◆ Work to be completed: What lines in the material hold the string "none"? Copy out each of them.

◆ Data extracts:
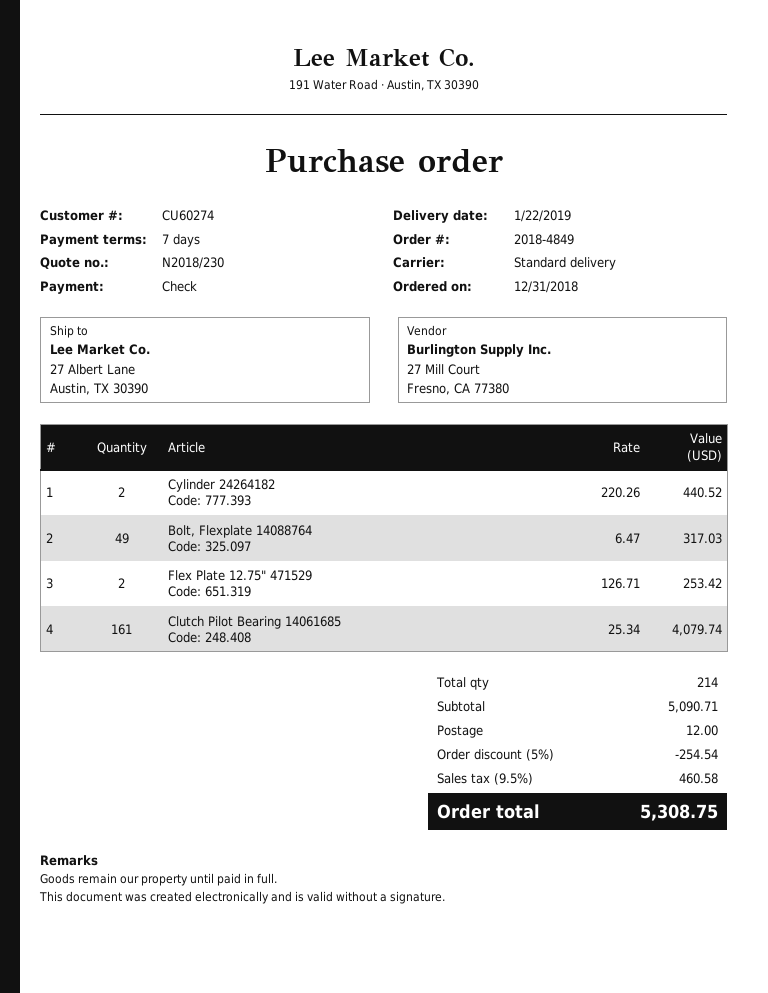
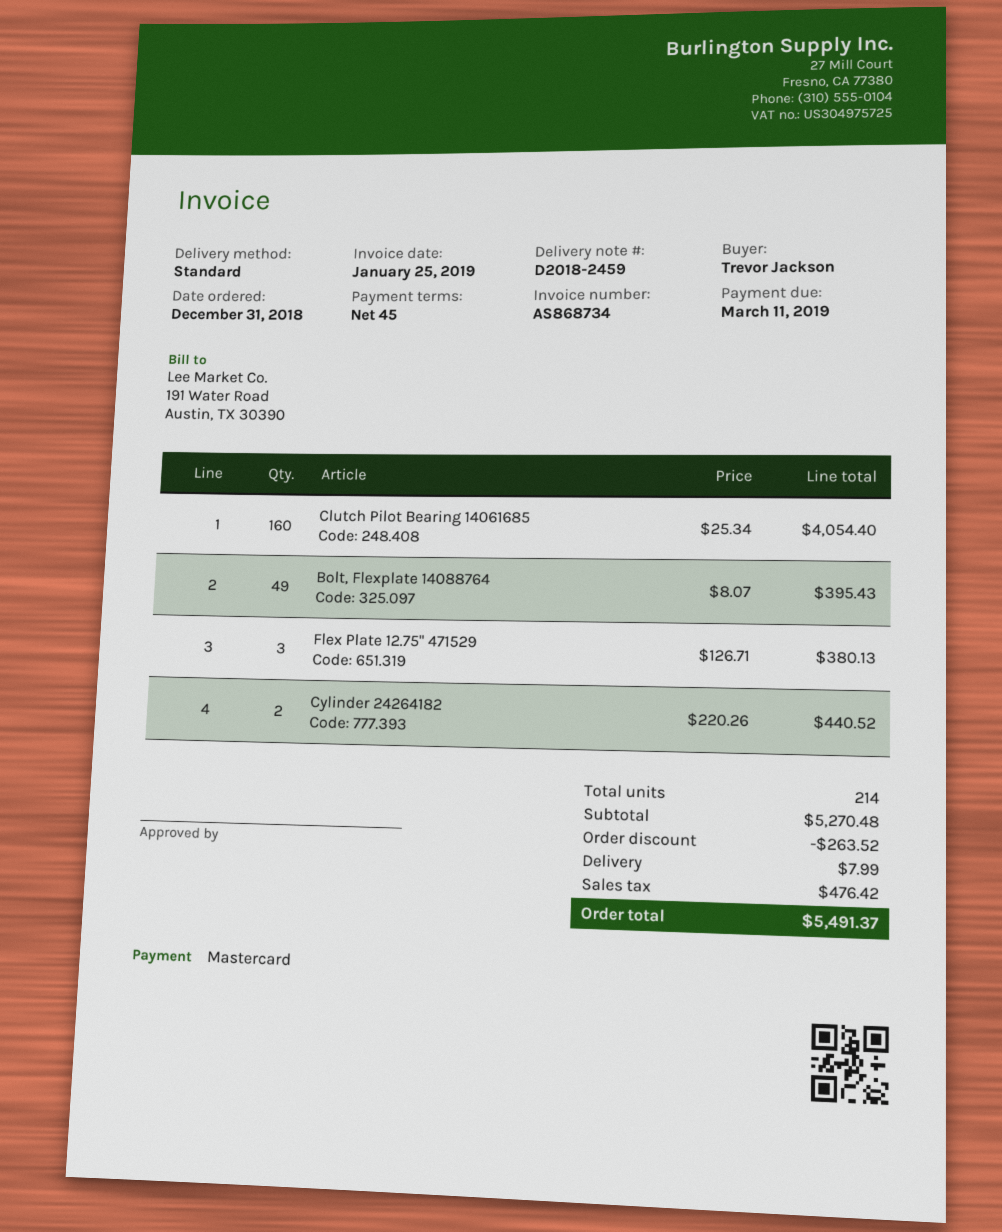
payment terms: 7 days -> 45 days
payment method: cheque -> Mastercard
Bolt, Flexplate 14088764: 49 x 6.47 = 317.03 -> 49 x 8.07 = 395.43
Flex Plate 12.75" 471529: 2 x 126.71 = 253.42 -> 3 x 126.71 = 380.13
Clutch Pilot Bearing 14061685: 161 x 25.34 = 4079.74 -> 160 x 25.34 = 4054.40
subtotal: 5090.71 -> 5270.48
discount: 254.54 -> 263.52
shipping: 12.00 -> 7.99
tax: 460.58 -> 476.42
total: 5308.75 -> 5491.37

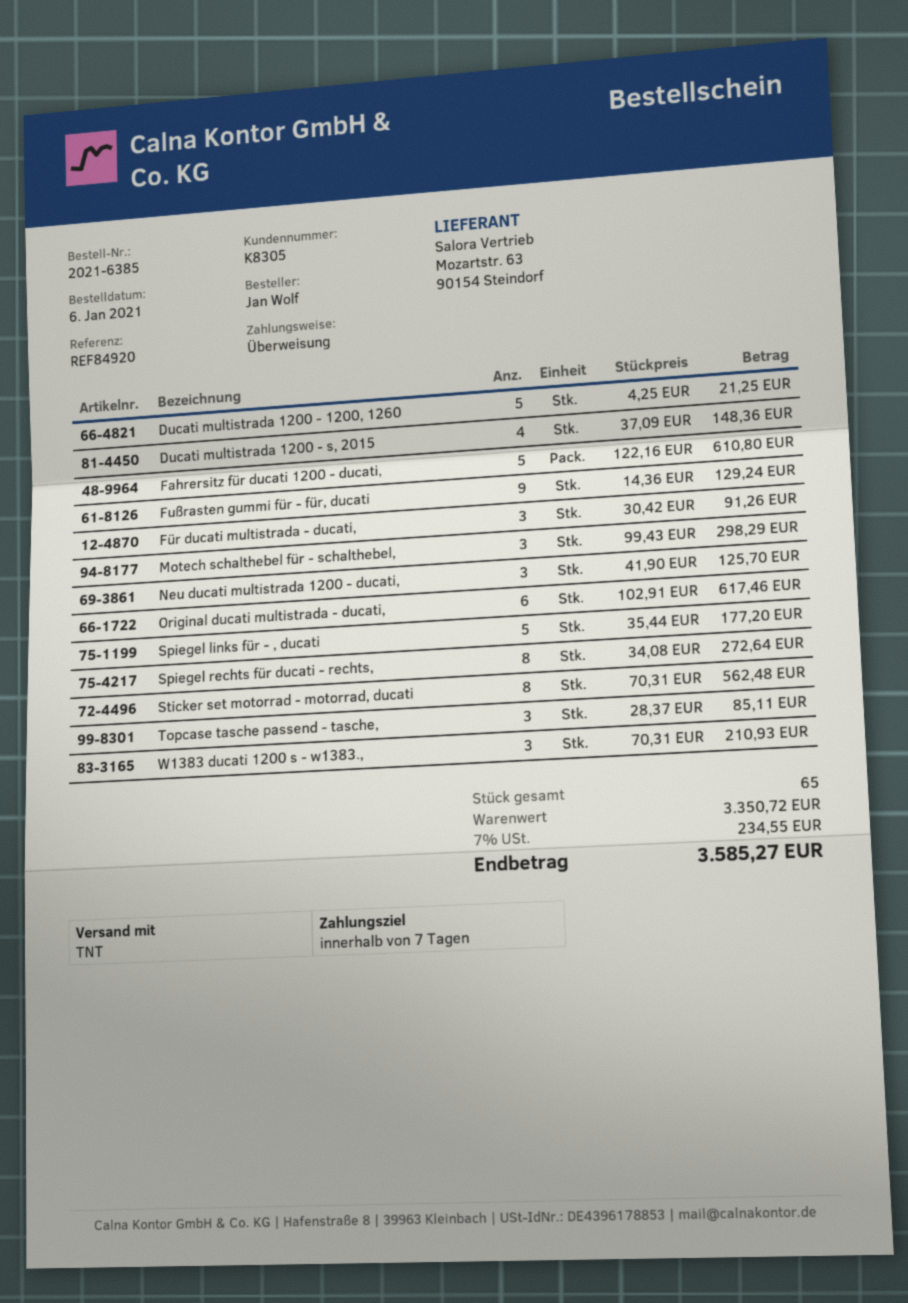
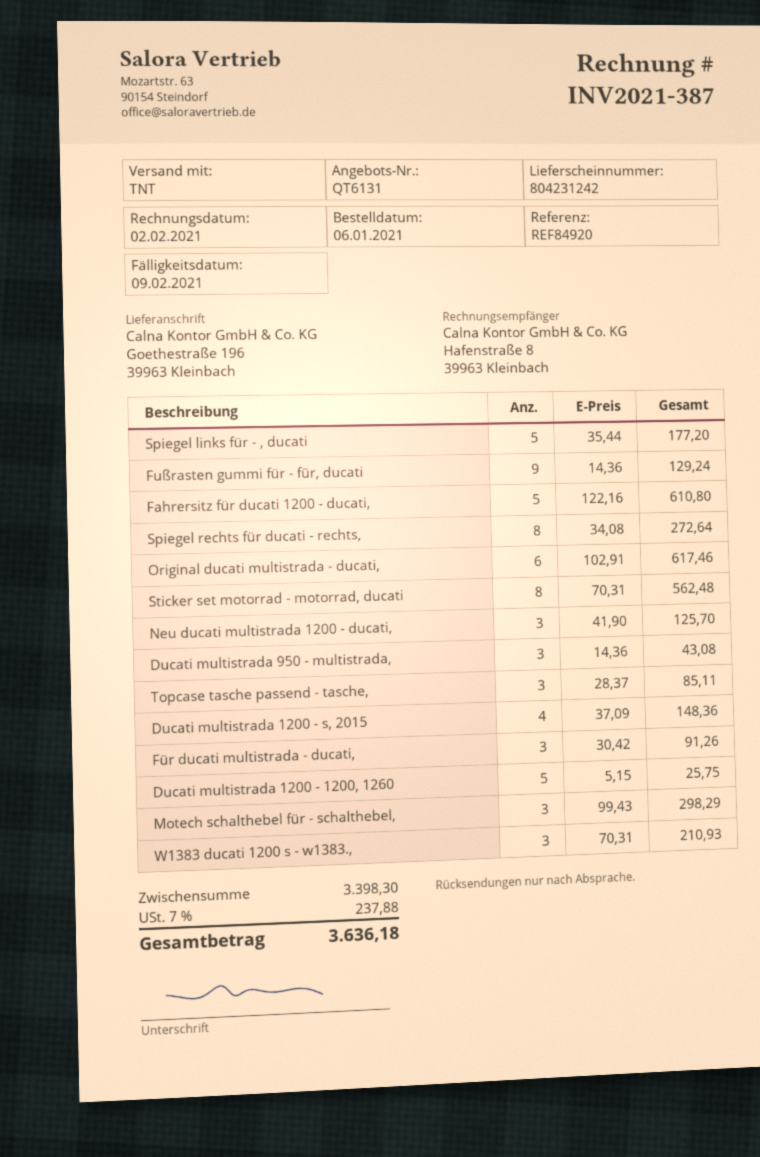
Ducati multistrada 1200 - 1200, 1260: 5 x 4.25 = 21.25 -> 5 x 5.15 = 25.75
Ducati multistrada 950 - multistrada,: none -> 3 x 14.36 = 43.08
subtotal: 3350.72 -> 3398.30
tax: 7% = 234.55 -> 7% = 237.88
total: 3585.27 -> 3636.18

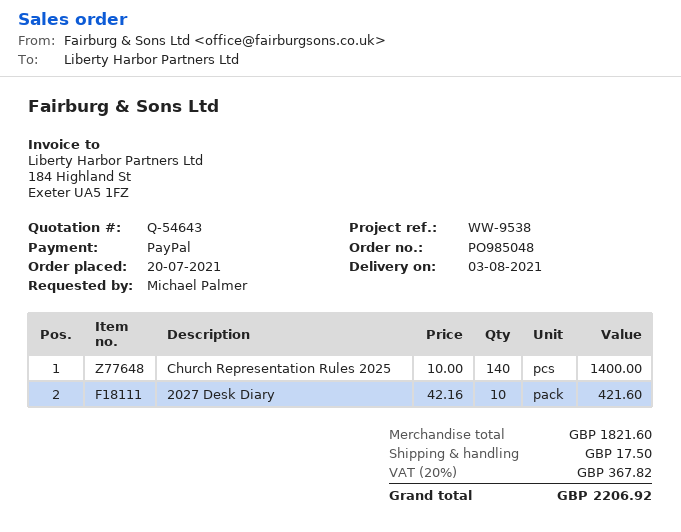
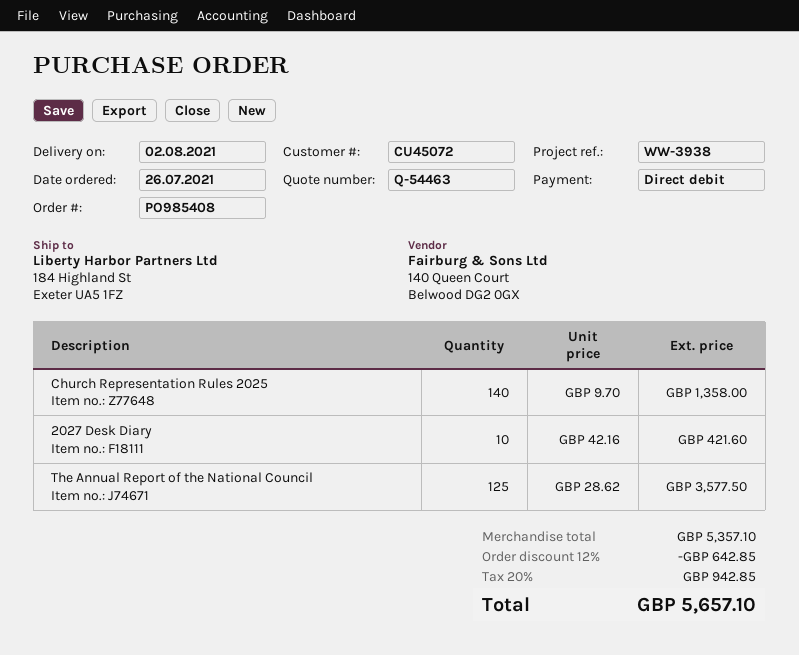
quote number: Q-54643 -> Q-54463
order number: PO985048 -> PO985408
order date: 2021-07-20 -> 2021-07-26
delivery date: 2021-08-03 -> 2021-08-02
reference: WW-9538 -> WW-3938
payment method: PayPal -> direct debit
Church Representation Rules 2025: 140 x 10.00 = 1400.00 -> 140 x 9.70 = 1358.00
The Annual Report of the National Council: none -> 125 x 28.62 = 3577.50
subtotal: 1821.60 -> 5357.10
discount: none -> 12% = 642.85
shipping: 17.50 -> none
tax: 20% = 367.82 -> 20% = 942.85
total: 2206.92 -> 5657.10

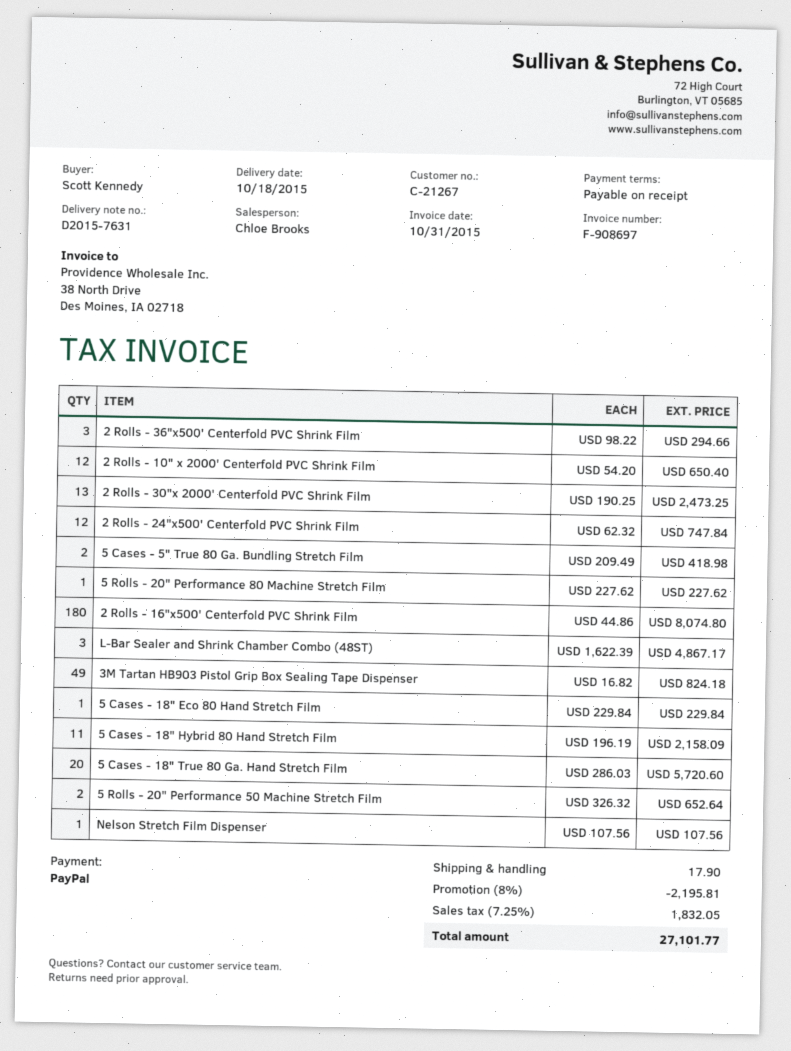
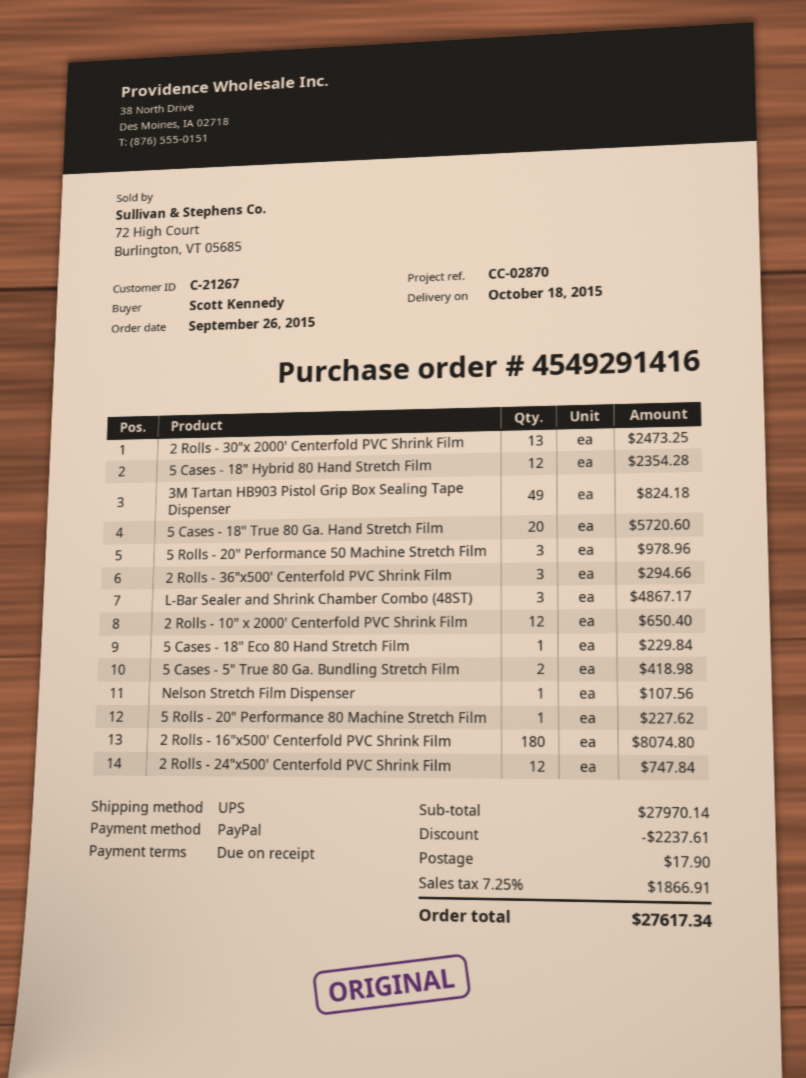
5 Cases - 18" Hybrid 80 Hand Stretch Film: 11 for 2158.09 -> 12 for 2354.28
5 Rolls - 20" Performance 50 Machine Stretch Film: 2 for 652.64 -> 3 for 978.96
discount: 2195.81 -> 2237.61
tax: 7.25% = 1832.05 -> 7.25% = 1866.91
total: 27101.77 -> 27617.34

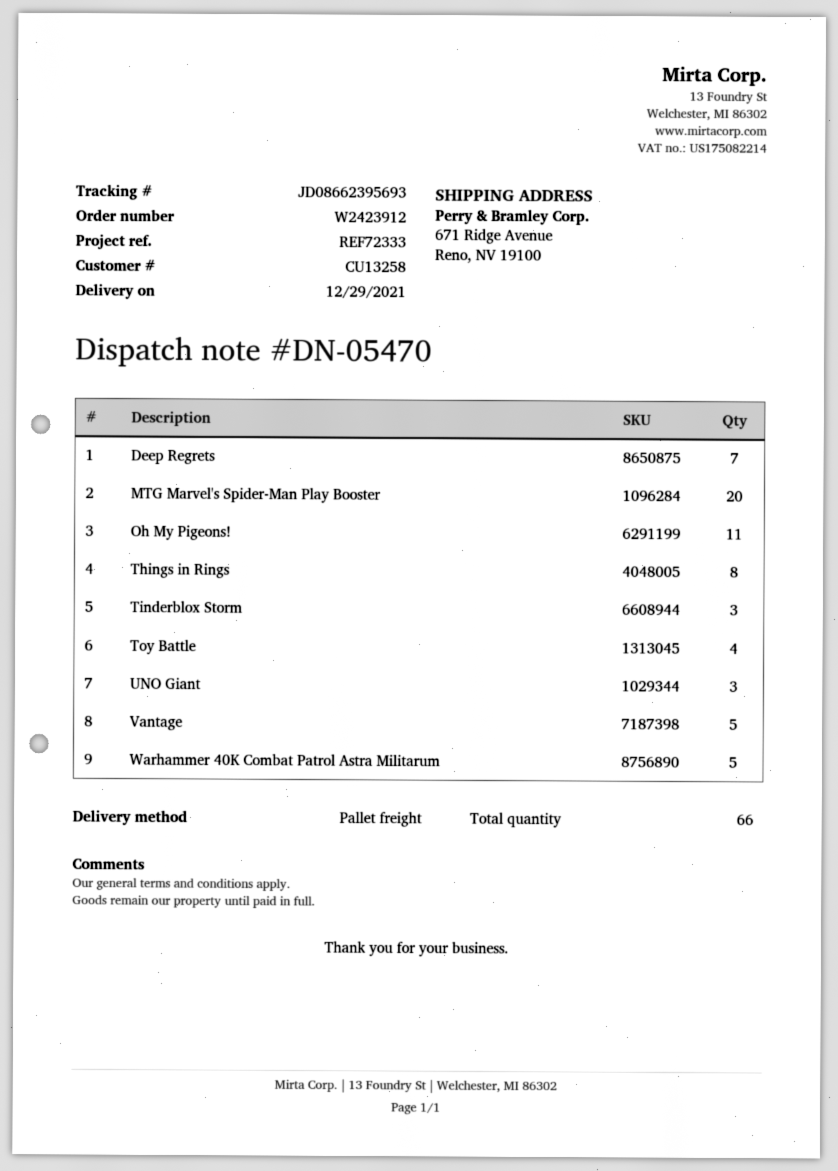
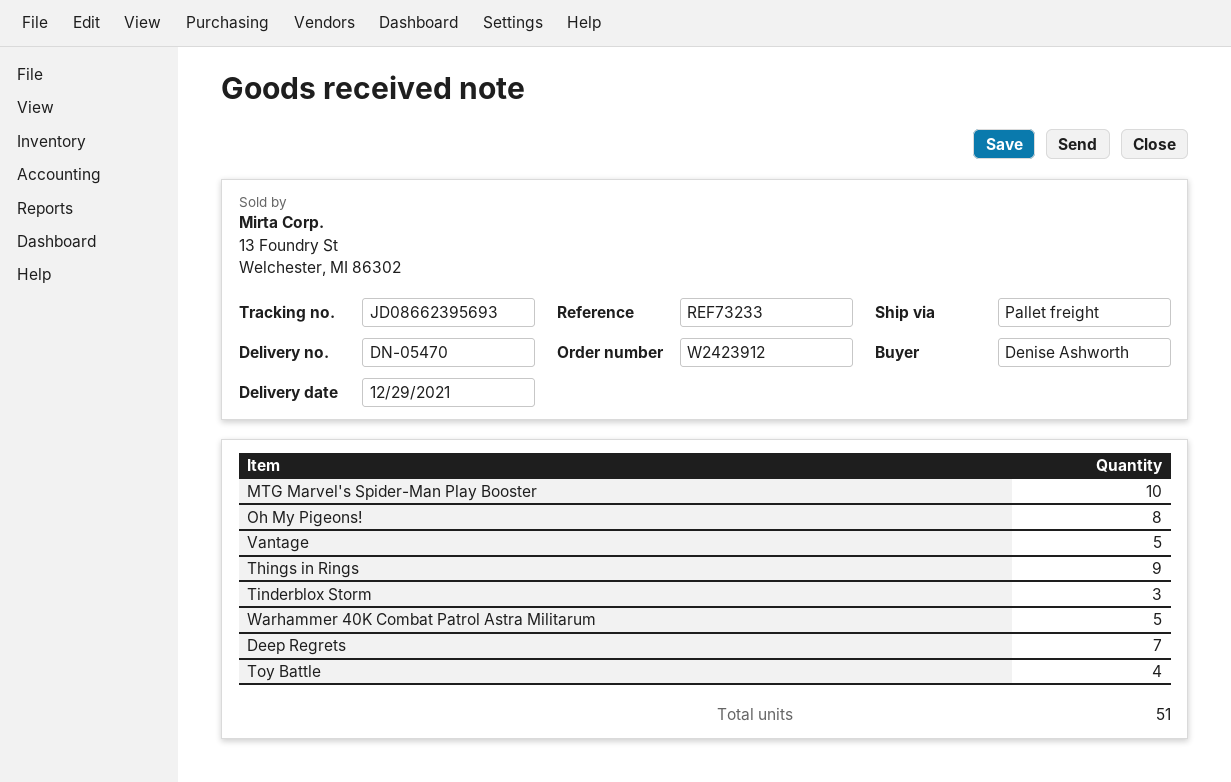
reference: REF72333 -> REF73233
MTG Marvel's Spider-Man Play Booster: 20 -> 10
Oh My Pigeons!: 11 -> 8
Things in Rings: 8 -> 9
UNO Giant: 3 -> none
total quantity: 66 -> 51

◆ Answer to this task:
Ducati multistrada 950 - multistrada,: none -> 3 x 14.36 = 43.08
The Annual Report of the National Council: none -> 125 x 28.62 = 3577.50
discount: none -> 12% = 642.85
shipping: 17.50 -> none
UNO Giant: 3 -> none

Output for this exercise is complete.